Dendritic cell plasticity in tumor-conditioned skin: CD14+ cells at the cross-roads of immune activation and suppression

• Main Authors: Rieneke evan de Ven, Jelle Jan Lindenberg, Dinja eOosterhoff, Tanja Denise De Gruijl
• Format: Article
• Language: English
• Published: Frontiers Media S.A. 2013-11-01
• Series: Frontiers in Immunology
• Subjects: Dendritic Cells; Macrophages; Skin; Cancer; immune suppression; human DC subsets
• Online Access: http://journal.frontiersin.org/Journal/10.3389/fimmu.2013.00403/full

Tumors abuse myeloid plasticity to re-direct dendritic cell (DC) differentiation from T cell stimulatory subsets to immune suppressive subsets that can interfere with antitumor immunity. Lined by a dense network of easily accessible DC the skin is a preferred site for the delivery of DC-targeted vaccines.
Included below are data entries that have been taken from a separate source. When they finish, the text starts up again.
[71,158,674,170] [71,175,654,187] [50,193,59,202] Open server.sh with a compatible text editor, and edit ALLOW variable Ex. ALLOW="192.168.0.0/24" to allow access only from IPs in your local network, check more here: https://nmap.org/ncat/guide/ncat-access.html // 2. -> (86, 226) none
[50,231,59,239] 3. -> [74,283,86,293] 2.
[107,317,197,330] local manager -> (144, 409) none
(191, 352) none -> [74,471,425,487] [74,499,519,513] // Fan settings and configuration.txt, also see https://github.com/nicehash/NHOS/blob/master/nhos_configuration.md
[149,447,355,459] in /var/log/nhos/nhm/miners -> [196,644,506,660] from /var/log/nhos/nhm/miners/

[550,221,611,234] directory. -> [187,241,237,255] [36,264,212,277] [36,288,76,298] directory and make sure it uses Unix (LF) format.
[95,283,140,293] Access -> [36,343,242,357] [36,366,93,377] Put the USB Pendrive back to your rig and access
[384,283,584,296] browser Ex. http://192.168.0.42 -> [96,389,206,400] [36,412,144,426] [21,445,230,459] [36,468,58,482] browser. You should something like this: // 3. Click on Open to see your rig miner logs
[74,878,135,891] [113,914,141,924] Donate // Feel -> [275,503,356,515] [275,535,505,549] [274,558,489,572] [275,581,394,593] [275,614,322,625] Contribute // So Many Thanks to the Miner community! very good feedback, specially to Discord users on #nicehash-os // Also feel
Various groups have recently been focusing on functional aspects of DC subsets in the skin and how these may be affected by tumor-derived suppressive factors. IL-6, Prostaglandin-E2 and IL-10 were identified as factors in cultures of primary human tumors responsible for the inhibited development and activation of skin DC as well as monocyte-derived DC. IL-10 was found to be uniquely able to convert fully developed DC to immature macrophage-like cells with functional M2 characteristics in a physiologically highly relevant skin explant model in which the phenotypic and functional traits of crawl-out DC were studied. Mostly from mouse studies, the JAK2/STAT3 signaling pathway has emerged as a master switch of tumor-induced immune suppression. Our lab has additionally identified p38-MAPK as an important signaling element in human DC suppression, and recently validated it as such in ex vivo cultures of single-cell suspensions from melanoma metastases. Through the identification of molecular mechanisms and signaling events that drive myeloid immune suppression in human tumors, more effective DC-targeted cancer vaccines may be designed.